**Work task**.
What you return must match the listing below exactly, minus any pictures.

**Material shown**.
========

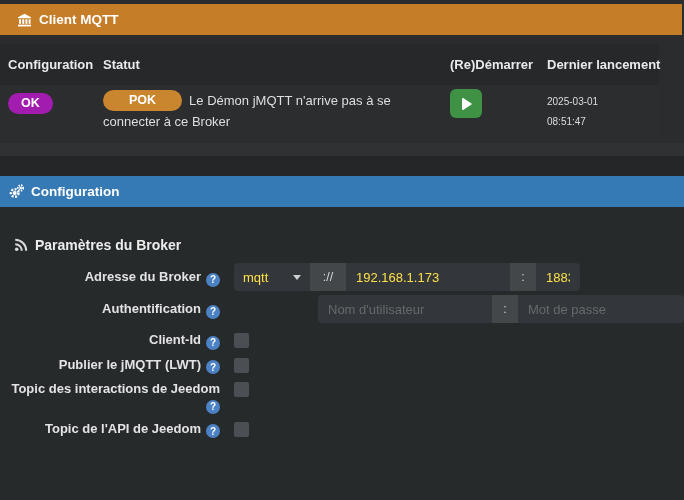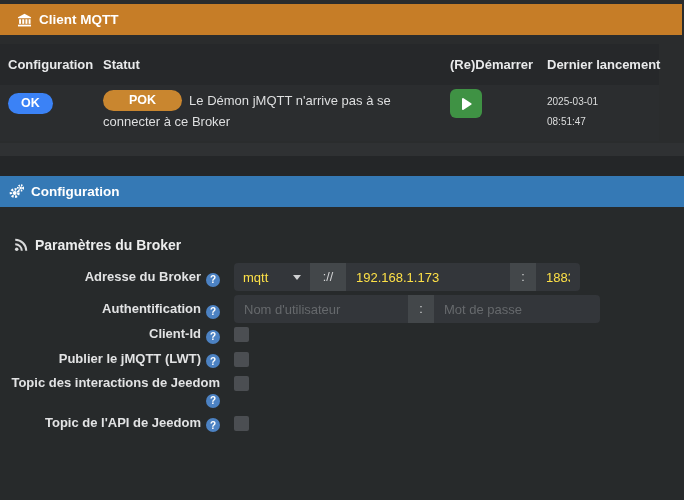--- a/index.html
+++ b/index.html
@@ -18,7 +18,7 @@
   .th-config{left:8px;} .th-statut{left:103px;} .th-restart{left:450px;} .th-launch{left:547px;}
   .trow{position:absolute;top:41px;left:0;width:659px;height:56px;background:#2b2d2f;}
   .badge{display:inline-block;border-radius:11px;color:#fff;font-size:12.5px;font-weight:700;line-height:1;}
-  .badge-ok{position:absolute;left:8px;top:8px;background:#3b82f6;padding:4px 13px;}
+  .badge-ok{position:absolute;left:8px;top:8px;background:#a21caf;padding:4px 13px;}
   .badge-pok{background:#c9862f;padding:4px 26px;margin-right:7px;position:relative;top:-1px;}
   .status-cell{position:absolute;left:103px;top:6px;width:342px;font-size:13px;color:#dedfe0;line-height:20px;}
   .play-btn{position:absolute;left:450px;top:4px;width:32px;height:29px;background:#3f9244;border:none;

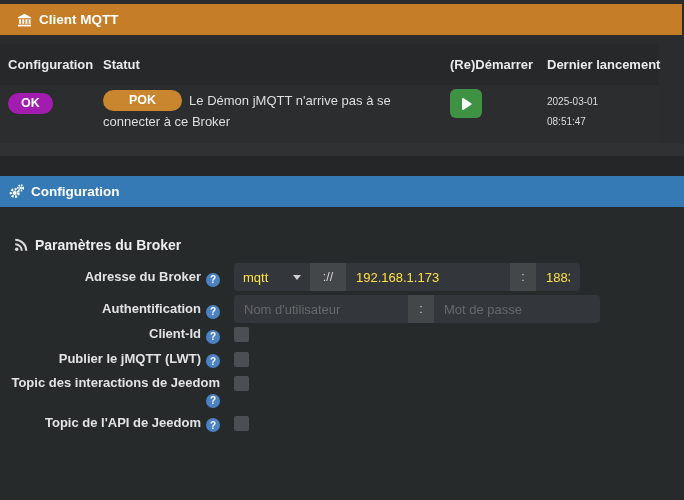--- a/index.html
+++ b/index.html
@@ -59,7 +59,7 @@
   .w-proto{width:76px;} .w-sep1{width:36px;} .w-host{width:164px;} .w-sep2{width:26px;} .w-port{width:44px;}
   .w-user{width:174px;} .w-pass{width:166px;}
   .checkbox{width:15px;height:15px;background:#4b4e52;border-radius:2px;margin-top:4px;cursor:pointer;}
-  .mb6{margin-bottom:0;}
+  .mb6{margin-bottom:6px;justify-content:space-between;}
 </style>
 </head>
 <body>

========

**The answer**.
--- a/index.html
+++ b/index.html
@@ -18,7 +18,7 @@
   .th-config{left:8px;} .th-statut{left:103px;} .th-restart{left:450px;} .th-launch{left:547px;}
   .trow{position:absolute;top:41px;left:0;width:659px;height:56px;background:#2b2d2f;}
   .badge{display:inline-block;border-radius:11px;color:#fff;font-size:12.5px;font-weight:700;line-height:1;}
-  .badge-ok{position:absolute;left:8px;top:8px;background:#3b82f6;padding:4px 13px;}
+  .badge-ok{position:absolute;left:8px;top:8px;background:#a21caf;padding:4px 13px;}
   .badge-pok{background:#c9862f;padding:4px 26px;margin-right:7px;position:relative;top:-1px;}
   .status-cell{position:absolute;left:103px;top:6px;width:342px;font-size:13px;color:#dedfe0;line-height:20px;}
   .play-btn{position:absolute;left:450px;top:4px;width:32px;height:29px;background:#3f9244;border:none;

--- a/index.html
+++ b/index.html
@@ -59,7 +59,7 @@
   .w-proto{width:76px;} .w-sep1{width:36px;} .w-host{width:164px;} .w-sep2{width:26px;} .w-port{width:44px;}
   .w-user{width:174px;} .w-pass{width:166px;}
   .checkbox{width:15px;height:15px;background:#4b4e52;border-radius:2px;margin-top:4px;cursor:pointer;}
-  .mb6{margin-bottom:0;}
+  .mb6{margin-bottom:6px;justify-content:space-between;}
 </style>
 </head>
 <body>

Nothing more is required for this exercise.